A 90 ans, il est le fer de lance de la contestation
Surtout ne pas se fier à sa frêle silhouette. Les policiers qui ont tenté samedi dernier de l'empêcher de rejoindre le rassemblement de l'opposition place du 1er Mai s'y sont mordu les doigts. Malgré ses 90 ans, Ali Yahia Abdennour a toujours l'énergie de la révolte en lui et le regard acéré de la détermination. Il n'y a qu'à le voir, le doigt tendu et le ton ferme malgré sa voix chevrotante, appeler la nouvelle génération à l'action dans les réunions de la Coordination nationale pour le changement et la démocratie.
Personne ne peut oublier ses discours enflammés, durant toutes ces longues années de la guerre contre les civils. Des discours pour tenter de juguler la folie et l’irresponsabilité des dirigeants algériens. Toute sa vie n’est que combat et espérance. Parfois incompris, parfois insulté, parfois marginalisé, Ali Yahia Abdennour ne baisse jamais les bras. Celui qui a vu le jour en Kabylie, le 18 janvier 1921, est aujourd’hui encore le fer de lance de la contestation en Algérie. Son parcours est immense. Il est jalonné d’une multitude de haltes qui font de lui, à bien des égards, l’honneur retrouvé de l’Algérie.
Il a fait la guerre contre le nazisme, tout comme il a contribué à libérer l’Algérie du joug colonialiste. La révolte toujours dans le sang, Ali Yahia Abdennour est parmi les militants du FFS qui s’élèvent, en 1963, contre ceux qui ont confisqué la Révolution algérienne. Ministre sous le pouvoir du colonel Houari Boumédiene, il claque la porte en 1967. A l’âge de 47 ans, il entame des études de droit et entre au barreau d’Alger en 1972.
Quand arrive le printemps berbère en avril 1980, il est parmi le collectif des avocats pour défendre les étudiants jugés à Alger en octobre 1981. Ali Yahia Abdennour est déjà une conscience nationale dont le pouvoir a peur. A Constantine, il défend les militants communistes avant d’être arrêté dans l’affaire Benchenouf, un ancien d’Air Algérie accusé de vouloir monter un maquis dans les Aurès.
Ali Yahia Abdennour retourne derrière les barreaux après la création de la première ligue algérienne des droits de l’homme en juin 1985. Arrivent les tragiques événements d’octobre 1988. L’Algérie s’ouvre un peu. Des partis sont légalisés, des journaux privés sont édités, la ligue des droits de l’homme tolérée. L’auteur de « la Dignité humaine » tente de rendre la démocratie irréversible en Algérie.
Mais le processus démocratique est vite arrêté au début de l’année 1992. Le pays entre alors dans un cycle infernal de violences multiples. Ali Yahia Abdennour défend les dirigeants du FIS. Ses « amis démocrates » ne lui pardonneront jamais d’avoir fait son métier d’avocat au profit des islamistes. Mais il continue son chemin malgré toutes les critiques, souvent infondées.

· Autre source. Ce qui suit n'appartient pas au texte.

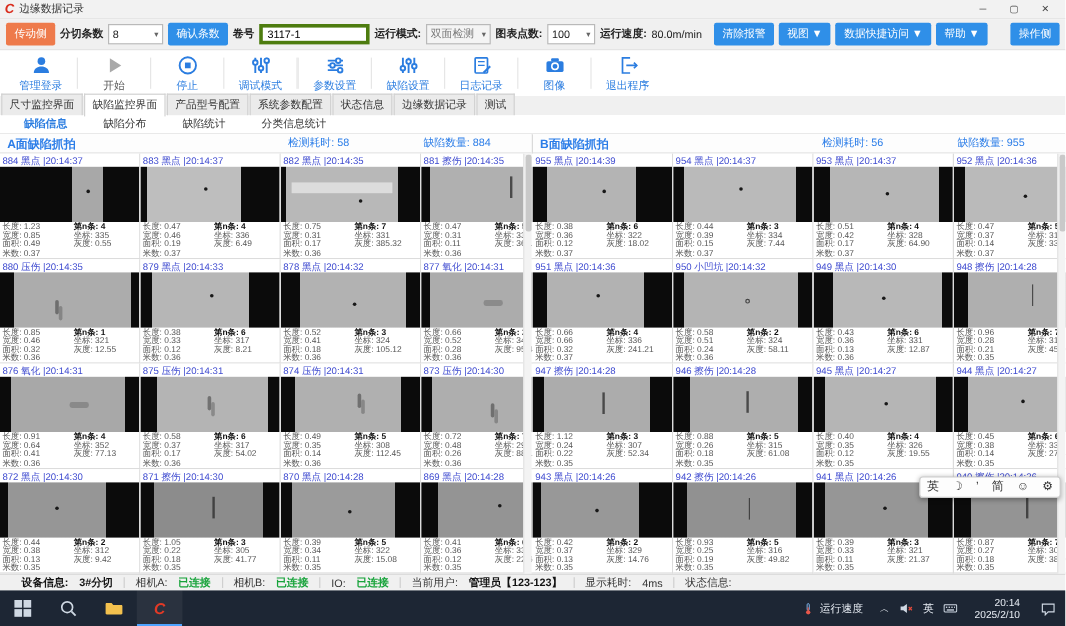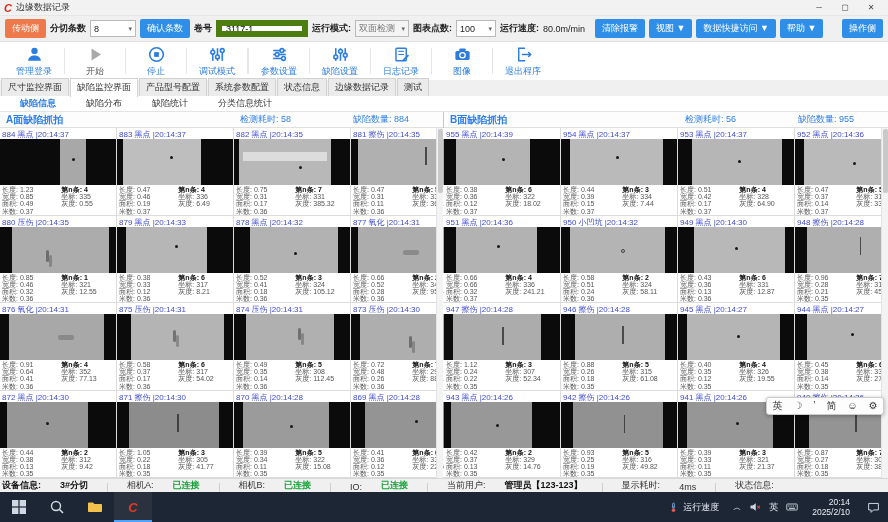--- a/index.html
+++ b/index.html
@@ -24,7 +24,7 @@
   .select { background:#fff; border:1px solid #b9b9b9; height:17px; display:flex; align-items:center; font-size:9px; padding:0 3px; min-width:40px; justify-content:space-between; gap:5px; }
   .select::after { content:"▾"; font-size:7px; color:#666; }
   .select.gray { background:#f4f4f4; color:#777; }
-  .input { height:17px; border:6px solid #4d7c0f; font-size:9px; padding:0 4px; width:92px; font-family:inherit; }
+  .input { height:17px; border:3px solid #4d7c0f; font-size:9px; padding:0 4px; width:92px; font-family:inherit; }
 
   
   .toolbar2 { height:38px; background:#fff; display:flex; align-items:center; padding:0 4px; }

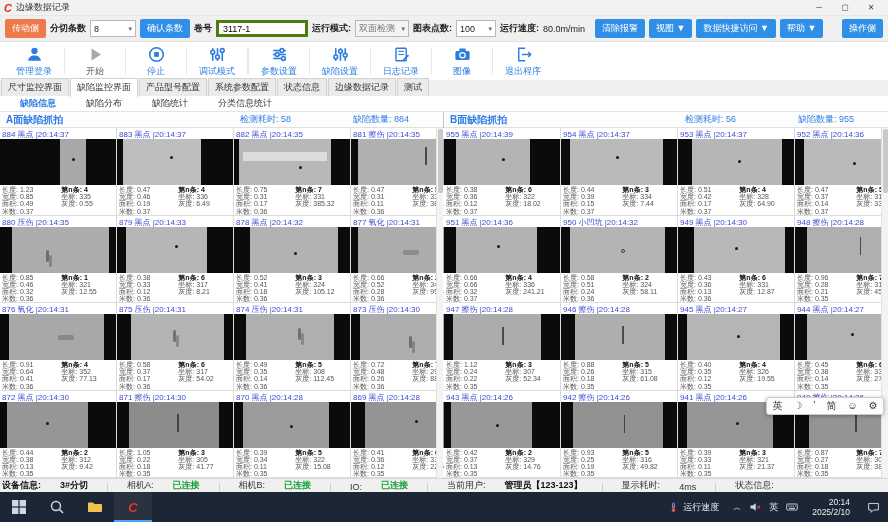--- a/index.html
+++ b/index.html
@@ -73,7 +73,7 @@
   .vthumb { width:5px; margin:1px; height:64px; background:#c9c9c9; border-radius:2px; }
 
   
-  .statusbar { height:14px; background:#f0f0f0; border-top:1px solid #d8d8d8; display:flex; align-items:flex-end; gap:19px; padding:0 2px; font-size:9px; color:#333; white-space:nowrap; }
+  .statusbar { height:14px; background:#f0f0f0; border-top:1px solid #d8d8d8; display:flex; align-items:center; gap:9px; padding:0 18px; font-size:9px; color:#333; white-space:nowrap; }
   .sb-strong { font-weight:bold; color:#111; }
   .green { color:#17a33a; font-weight:bold; }
   .sbsep { width:1px; height:9px; background:#cfcfcf; }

En janvier 1995, il participe à la signature du contrat national de Rome que les autorités algériennes refusent. Entre temps, les violences redoublent de férocité. Ali Yahia Abdennour aide les nombreuses familles des disparus et ne perd pas espoir d’un règlement politique de la crise algérienne. L’homme ne connait pas la rancune. Il défend Mohamed Benchicou, le directeur du quotidien le Matin, arrêté injustement par le pouvoir. Pourtant le quotidien le Matin l’avait violemment critiqué durant des années. C’est là un bel exemple d’humanisme et de tolérance de la part d’un militant sincère qui porte l’Algérie dans son cœur.
Ali Yahia Abdennour sait aujourd’hui que ce qui s’est passé en Tunisie et en Egypte aura inévitablement des conséquences sur l’Algérie. Il est encore là sur le terrain de la lutte pour que la liberté, la justice sociale, la démocratie et la dignité s’installent définitivement en Algérie. L’Algérie peut être fière d’avoir des hommes comme Ali Yahia Abdennour.